No more staring at blank walls (or budget posters). Here’s how to buy art online.

A fine piece of artwork makes a home complete. Yet it’s one of the hardest — and most expensive — things to source.

The art world is notoriously tricky to penetrate or understand, in part because it relies on academic opinions and well-trained eyes (as well as a healthy dose of smoke and mirrors) to give value to the very commodities on sale. That being said, the democratisation of art is upon us and tech is playing a hand in opening it up to more people, dissolving some of the barriers to entry and making it easier to buy art online.

From a fintech company helping users invest in their first pieces, to a marketplace showcasing new talent with virtual gallery tours and online advisors, this often befuddling world is becoming more accessible.

Here are a handful of scholarly startups helping bring art into the home.

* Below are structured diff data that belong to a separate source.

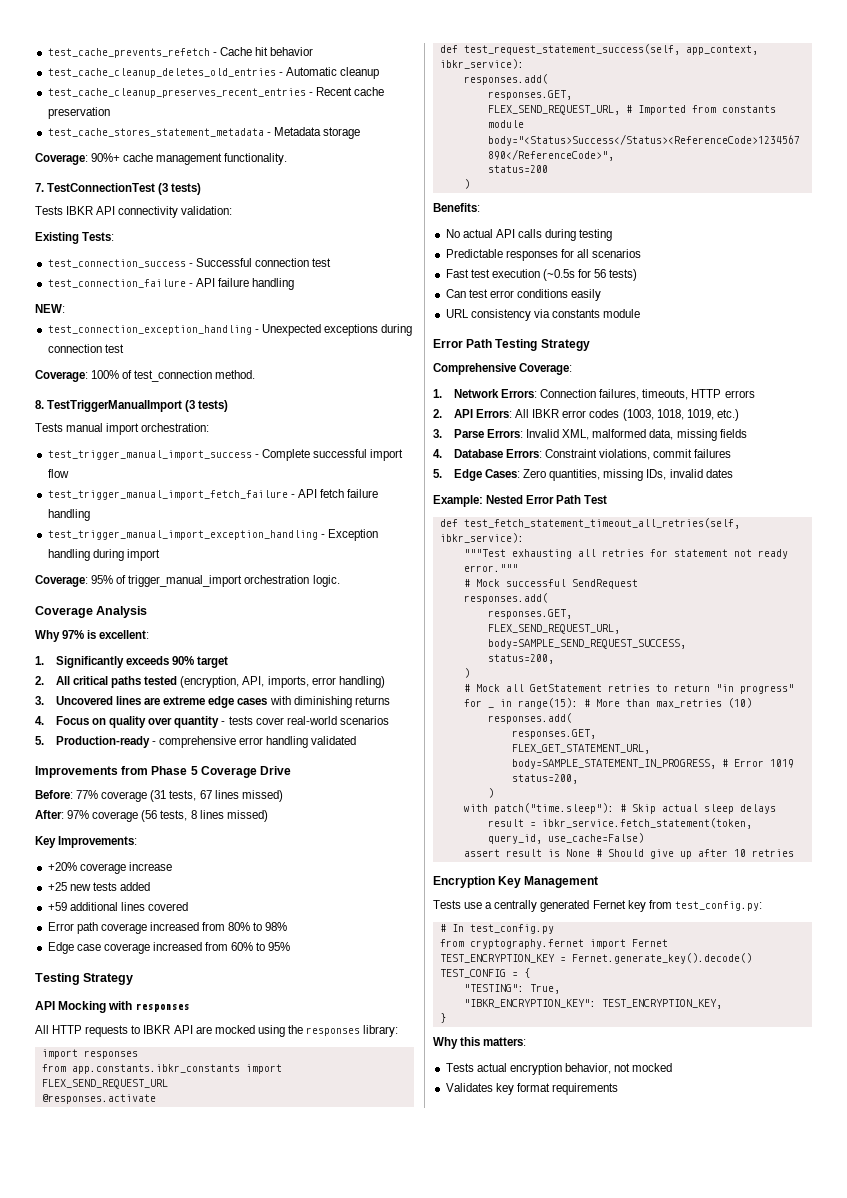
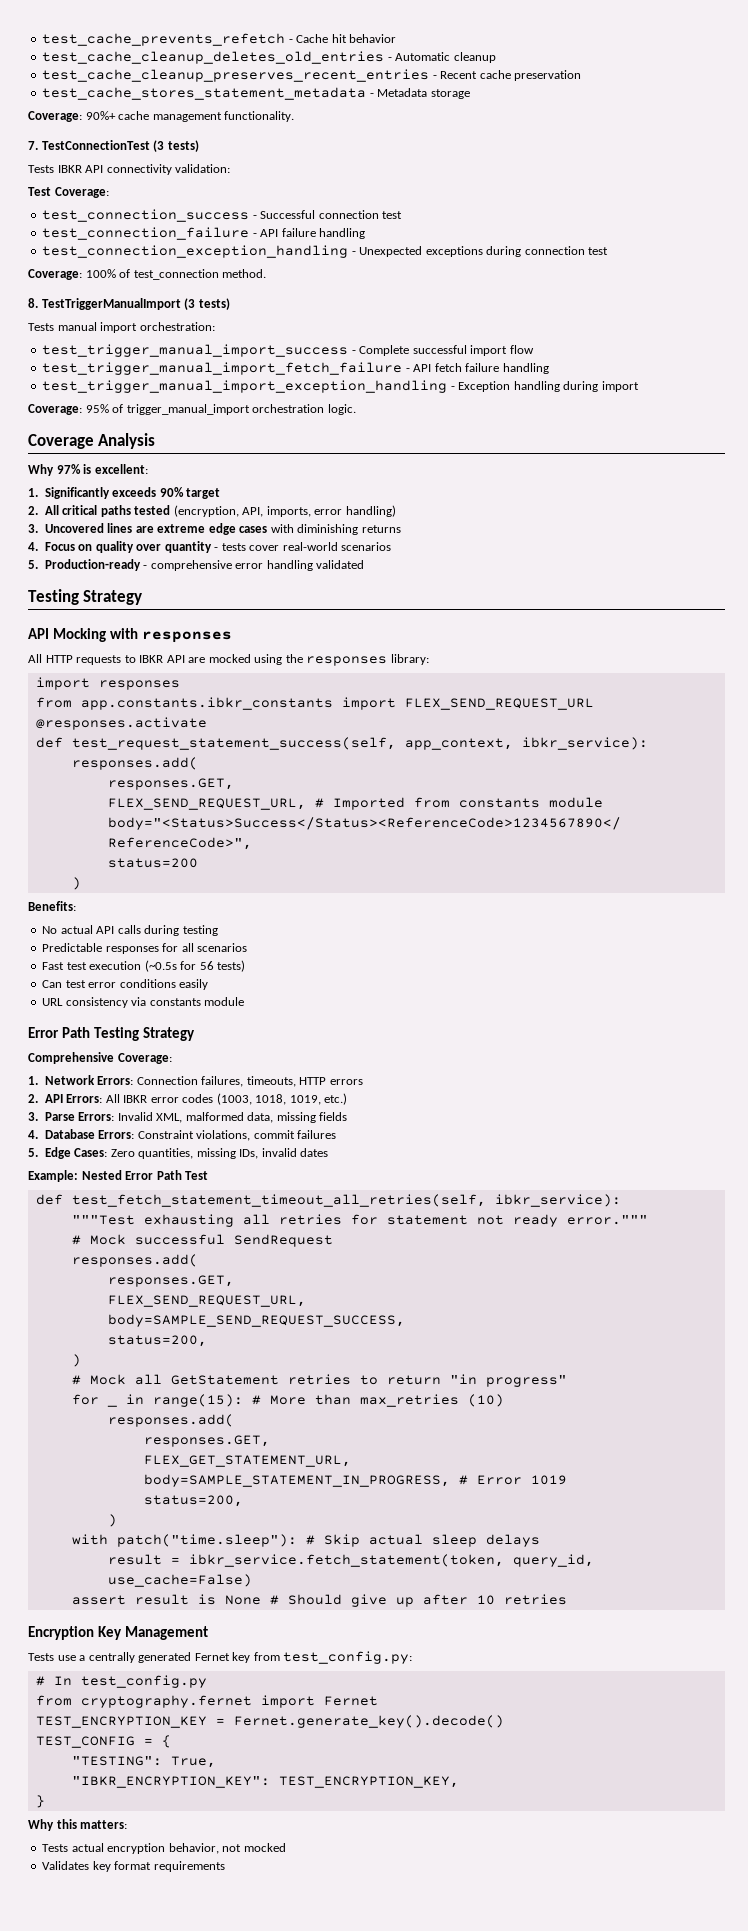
- Existing Tests:
+ Test Coverage:
- NEW:
- Improvements from Phase 5 Coverage Drive
- Before: 77% coverage (31 tests, 67 lines missed)
- After: 97% coverage (56 tests, 8 lines missed)
- Key Improvements:
- +20% coverage increase
- +25 new tests added
- +59 additional lines covered
- Error path coverage increased from 80% to 98%
- Edge case coverage increased from 60% to 95%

buy art online with Artland
Photo credit: Artland

The mission behind Artland is to make art buying more accessible by creating a marketplace where collectors and dealers come together to view, share, sell and buy art online. Using technology to allows users into galleries, you can take a 3D tour around the space to get a feel of both the art itself and also how it looks on a wall or sits alongside other pieces. Artland curates collections to introduce you to different styles and new voices, and borrows the functionality of popular social media platforms to draw in a tech-savvy crowd, with the ability to ‘follow’ artists. There’s also an Artland Club which offers expert advice on purchasing and gives members access to one piece by an emerging artist (at an affordable price) each year.


Photo credit: mipic and Hayati Evren

London-based startup miPic is a social marketplace for artists and photographers to print, share and sell their pictures, either as framed artworks or printed directly onto fashion and lifestyle products. Artists upload their original artwork and use the platform as a sales tool, making a 20% commission on any purchases that they can withdraw at any point. From the art buyer’s point of view, they get very affordable, unique, framed art for the home — as well as the ability to match your iPhone cover or even swimsuit to your art piece. Prices start from £34.99, including sleek wooden frames (black or white), and cap off at around £150.

Artspace Marketplace

buy art online with Artspace
Photo credit: Artspace

If you prize minimalist styles over old masters this is the site to find “the world’s best contemporary art, online”. As well as the weekly curator’s picks, they offer a free advice service to access an expert if you’re looking for something specific, or simply ideas to help you buy art online. The photography section is particularly exciting, with over 4000 pieces (at the time of our viewing), including haunting works by photography prize winner Anna Gaskell (student of the notorious Gregory Crewdson). Prices range from under $500 to up to $50,000. They also have a design store for those who love an eccentric piece of home furnishing — like this.

Rise Art

buy art online with Rise Art
Photo credit: Rise Art — Jinsheng You

Rise art is a marketplace with a similar mission: “to make great art accessible to everyone” and enable them to buy art online. They do this by supporting emerging and up-and-coming artists, enabling them to upload their own work and market themselves using the platform. Their site is an easy-to-digest experience for those new to art buying, with commercial gift guides and trending collections, as well as pieces for as little as £50. They also use AI and consumer psychology to develop personalised recommendations for buyers, so it’s perfect for i-have-literally-no-clue shoppers, for whom an actual art advisor might be a bit much.

And for those looking to invest…


Photo credit: Creatyve

Investing in art has always been a privilege, not the norm. Creatyve is setting out to change this and make the art world more within reach to people who are interested in investing but, instead of going all in, can simply invest in shares in a piece of work. Think crowdfunding for art. An artist lists their work on the platform and then starts raising money for shares in the artwork. If the artwork goes on to increase in value over time, and sell for a higher price, then all the shareholders profit from that sale and get a return on their investment. Genius.